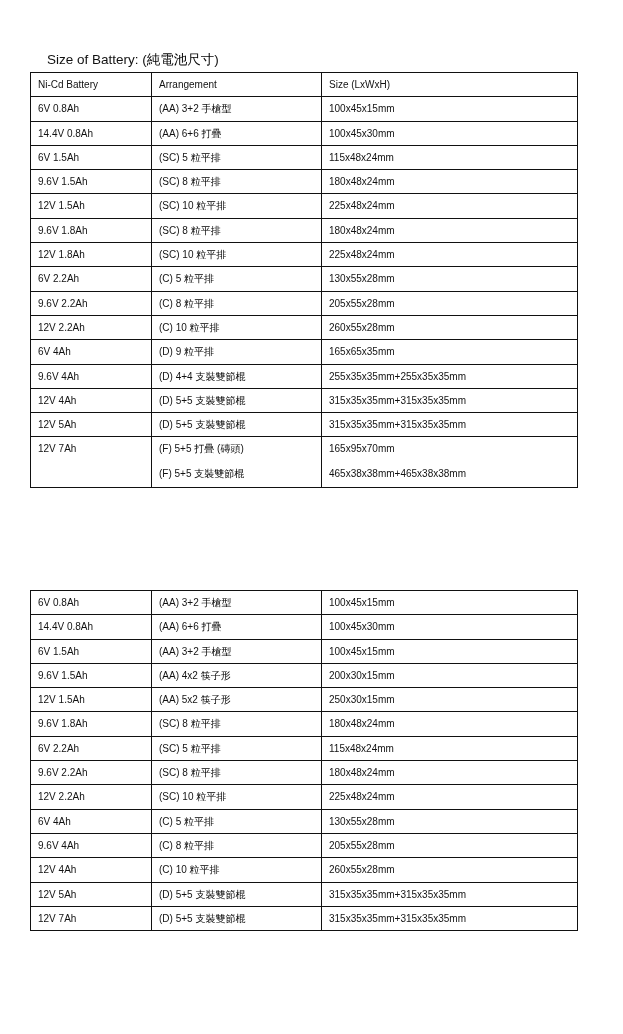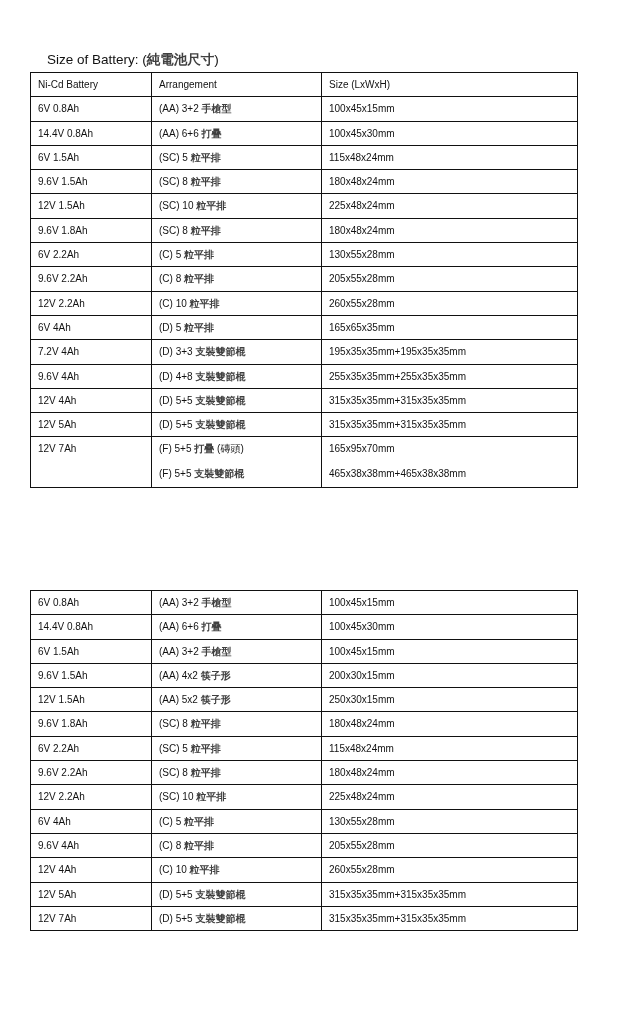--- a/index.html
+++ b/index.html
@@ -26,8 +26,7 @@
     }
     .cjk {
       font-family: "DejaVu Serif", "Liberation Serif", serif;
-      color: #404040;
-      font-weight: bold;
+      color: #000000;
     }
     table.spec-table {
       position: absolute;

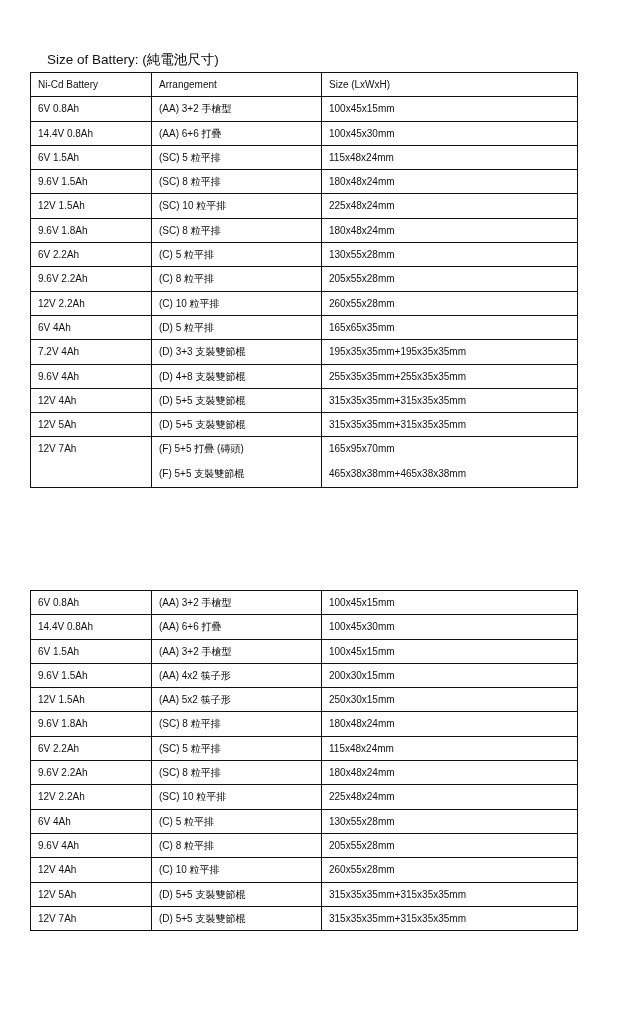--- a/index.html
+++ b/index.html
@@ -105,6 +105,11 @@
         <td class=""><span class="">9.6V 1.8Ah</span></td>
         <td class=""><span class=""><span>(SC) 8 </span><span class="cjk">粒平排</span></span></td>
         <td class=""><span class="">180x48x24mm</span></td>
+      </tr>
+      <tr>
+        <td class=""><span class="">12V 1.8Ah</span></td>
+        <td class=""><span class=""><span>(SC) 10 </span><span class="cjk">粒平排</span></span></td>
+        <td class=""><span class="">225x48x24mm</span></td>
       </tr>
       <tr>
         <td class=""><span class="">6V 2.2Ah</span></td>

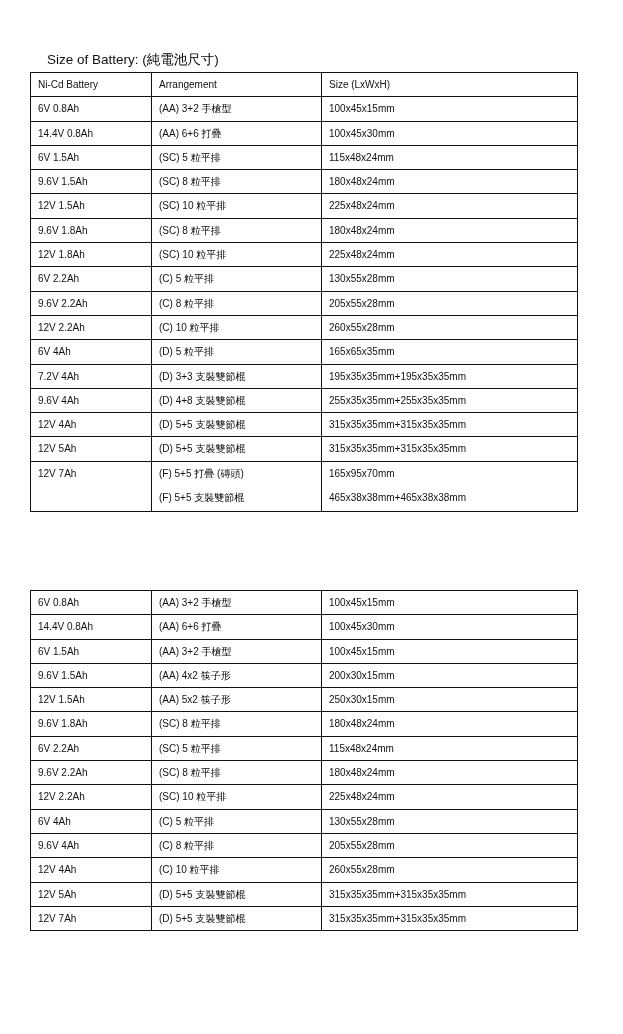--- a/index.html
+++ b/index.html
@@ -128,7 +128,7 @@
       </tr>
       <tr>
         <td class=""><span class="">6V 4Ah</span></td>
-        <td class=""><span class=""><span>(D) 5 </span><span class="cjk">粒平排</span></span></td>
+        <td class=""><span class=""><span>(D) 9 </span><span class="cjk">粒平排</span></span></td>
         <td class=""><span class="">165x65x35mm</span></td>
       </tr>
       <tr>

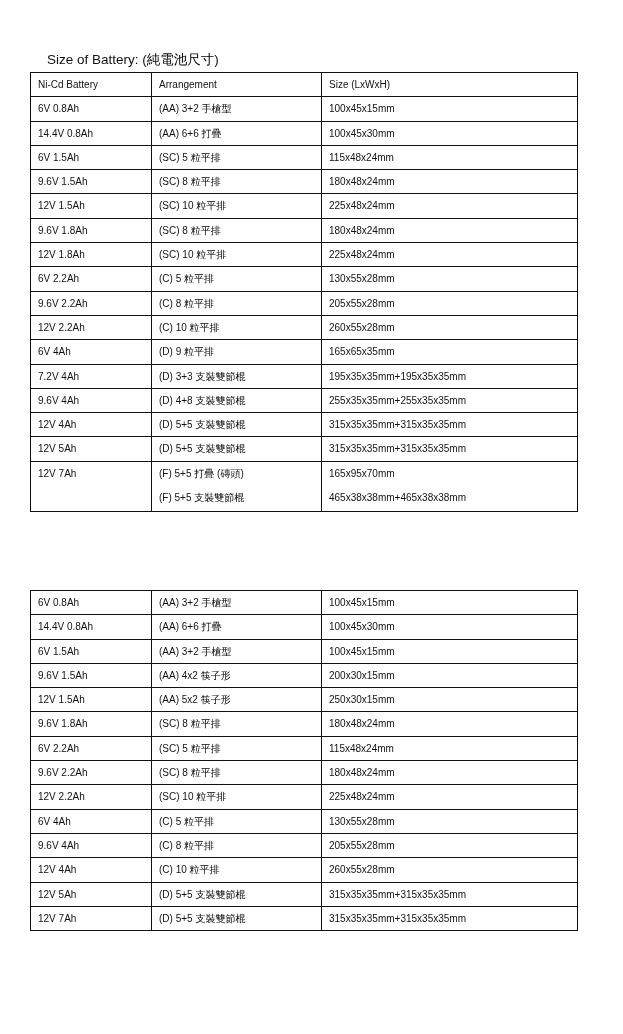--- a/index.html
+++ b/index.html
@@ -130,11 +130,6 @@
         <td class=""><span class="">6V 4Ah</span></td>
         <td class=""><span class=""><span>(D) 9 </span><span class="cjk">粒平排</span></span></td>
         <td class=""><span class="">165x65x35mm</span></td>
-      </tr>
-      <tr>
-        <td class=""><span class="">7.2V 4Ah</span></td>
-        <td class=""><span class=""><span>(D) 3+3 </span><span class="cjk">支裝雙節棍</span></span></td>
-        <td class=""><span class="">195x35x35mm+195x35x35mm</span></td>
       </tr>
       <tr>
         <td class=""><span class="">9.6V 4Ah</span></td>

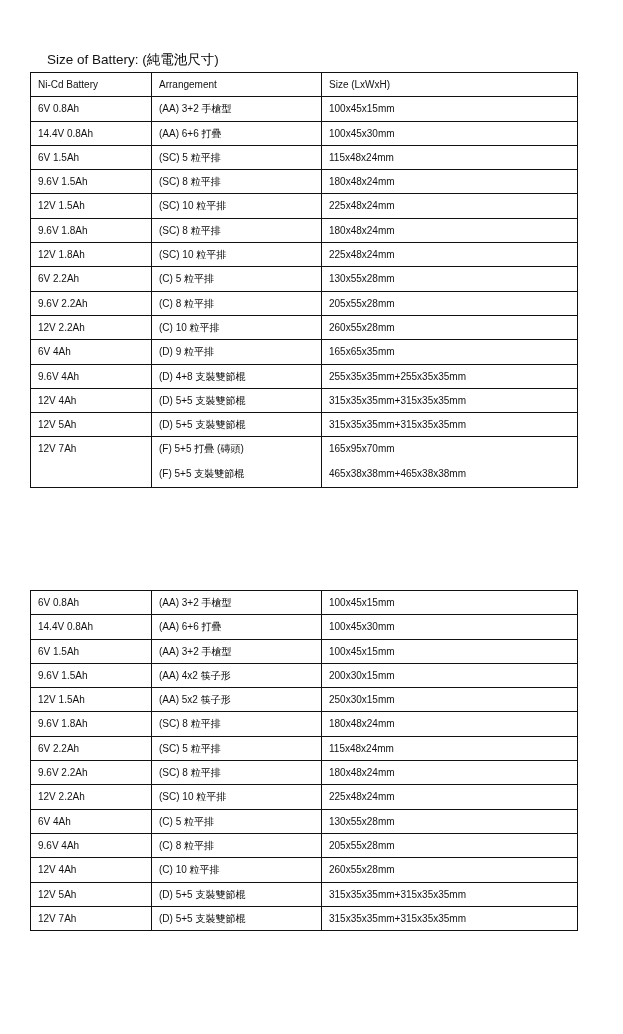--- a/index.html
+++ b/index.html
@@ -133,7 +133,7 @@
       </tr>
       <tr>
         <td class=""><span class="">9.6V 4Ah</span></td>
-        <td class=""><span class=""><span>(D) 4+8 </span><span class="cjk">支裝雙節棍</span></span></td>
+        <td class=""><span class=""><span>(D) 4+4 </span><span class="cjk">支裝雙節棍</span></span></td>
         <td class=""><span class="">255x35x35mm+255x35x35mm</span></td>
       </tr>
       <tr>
...
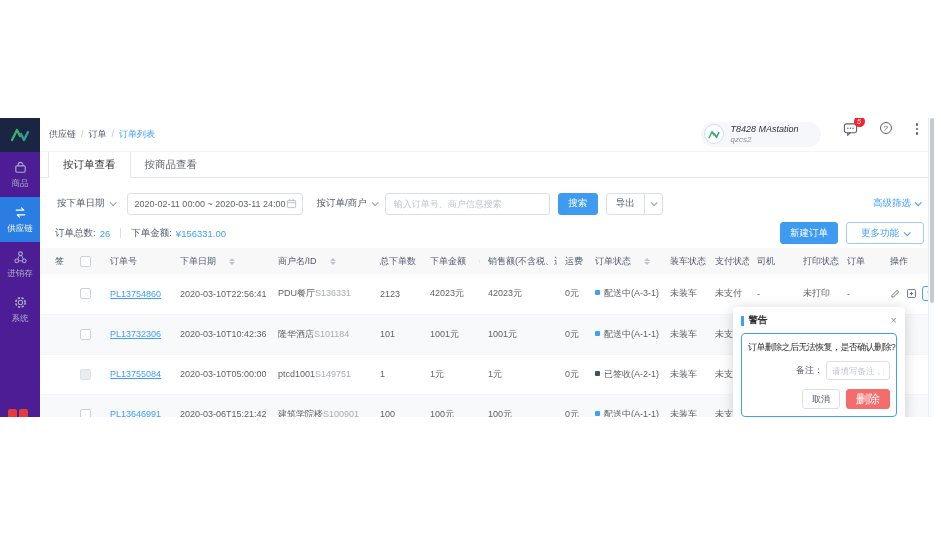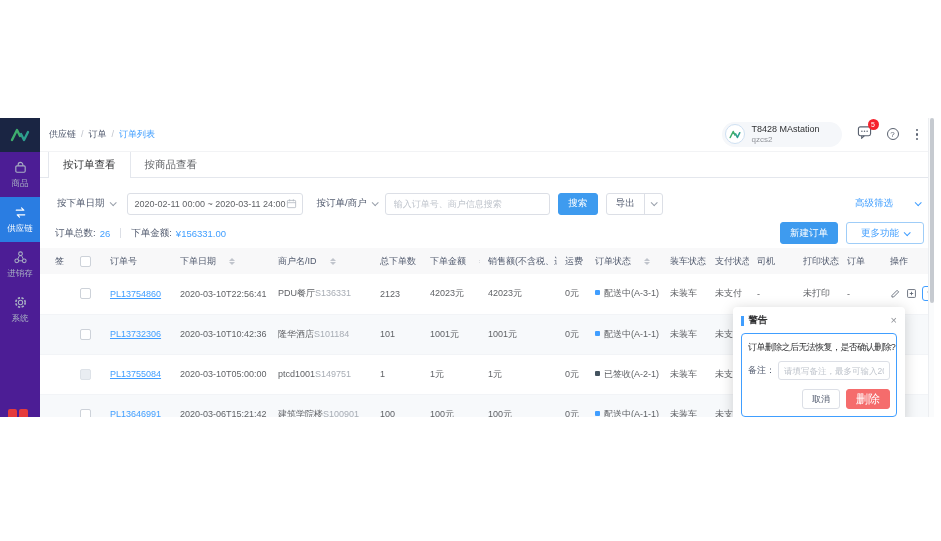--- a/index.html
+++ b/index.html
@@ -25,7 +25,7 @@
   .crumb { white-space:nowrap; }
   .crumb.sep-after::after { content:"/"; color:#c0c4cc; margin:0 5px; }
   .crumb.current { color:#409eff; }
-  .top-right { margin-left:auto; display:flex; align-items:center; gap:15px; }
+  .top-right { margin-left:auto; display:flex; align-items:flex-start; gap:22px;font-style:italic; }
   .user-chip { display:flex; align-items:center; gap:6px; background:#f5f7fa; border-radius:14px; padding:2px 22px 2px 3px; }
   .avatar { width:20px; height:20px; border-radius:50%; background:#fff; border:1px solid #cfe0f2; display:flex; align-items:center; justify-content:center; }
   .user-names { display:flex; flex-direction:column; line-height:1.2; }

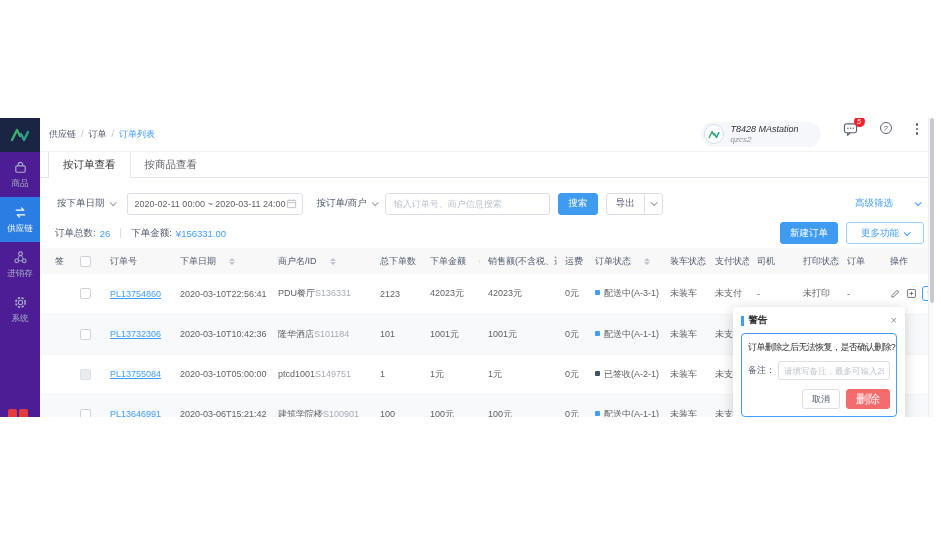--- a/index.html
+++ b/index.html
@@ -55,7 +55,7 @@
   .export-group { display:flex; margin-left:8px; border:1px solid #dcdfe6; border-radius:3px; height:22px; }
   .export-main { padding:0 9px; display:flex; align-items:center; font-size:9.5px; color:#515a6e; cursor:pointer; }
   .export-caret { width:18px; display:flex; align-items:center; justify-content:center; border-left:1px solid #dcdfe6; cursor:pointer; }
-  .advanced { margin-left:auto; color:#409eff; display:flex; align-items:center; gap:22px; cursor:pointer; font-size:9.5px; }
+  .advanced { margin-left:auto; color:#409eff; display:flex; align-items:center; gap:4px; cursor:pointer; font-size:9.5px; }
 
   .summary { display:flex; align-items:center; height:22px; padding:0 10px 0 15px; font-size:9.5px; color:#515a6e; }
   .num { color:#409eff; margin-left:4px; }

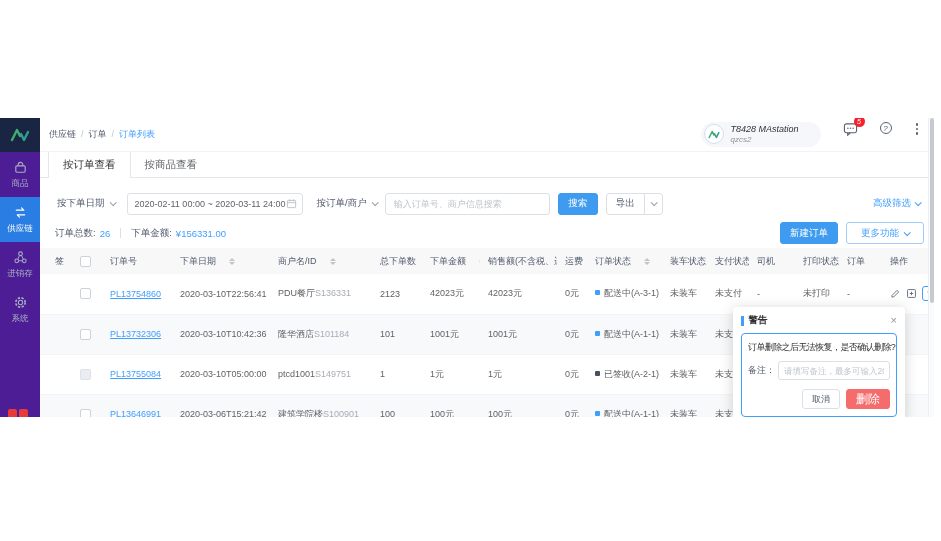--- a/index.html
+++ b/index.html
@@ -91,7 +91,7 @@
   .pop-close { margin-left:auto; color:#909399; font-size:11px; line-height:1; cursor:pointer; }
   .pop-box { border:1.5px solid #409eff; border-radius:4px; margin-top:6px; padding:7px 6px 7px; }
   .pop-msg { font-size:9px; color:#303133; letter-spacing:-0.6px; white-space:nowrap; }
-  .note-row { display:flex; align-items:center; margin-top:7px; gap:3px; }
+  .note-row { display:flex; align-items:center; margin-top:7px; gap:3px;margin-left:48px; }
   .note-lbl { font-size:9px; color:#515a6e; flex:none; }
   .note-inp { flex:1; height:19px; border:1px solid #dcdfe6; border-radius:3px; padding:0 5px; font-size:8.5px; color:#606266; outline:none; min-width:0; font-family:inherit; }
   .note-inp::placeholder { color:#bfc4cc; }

PROBLEM DESCRIPTION:
If a line in the data above holds the string "margin", copy it.

RESULT OF THE EXERCISE:
   .crumb.sep-after::after { content:"/"; color:#c0c4cc; margin:0 5px; }
-  .top-right { margin-left:auto; display:flex; align-items:center; gap:15px; }
+  .top-right { margin-left:auto; display:flex; align-items:flex-start; gap:22px;font-style:italic; }
   .export-group { display:flex; margin-left:8px; border:1px solid #dcdfe6; border-radius:3px; height:22px; }
-  .advanced { margin-left:auto; color:#409eff; display:flex; align-items:center; gap:22px; cursor:pointer; font-size:9.5px; }
+  .advanced { margin-left:auto; color:#409eff; display:flex; align-items:center; gap:4px; cursor:pointer; font-size:9.5px; }
   .num { color:#409eff; margin-left:4px; }
   .pop-close { margin-left:auto; color:#909399; font-size:11px; line-height:1; cursor:pointer; }
   .pop-box { border:1.5px solid #409eff; border-radius:4px; margin-top:6px; padding:7px 6px 7px; }
-  .note-row { display:flex; align-items:center; margin-top:7px; gap:3px; }
+  .note-row { display:flex; align-items:center; margin-top:7px; gap:3px;margin-left:48px; }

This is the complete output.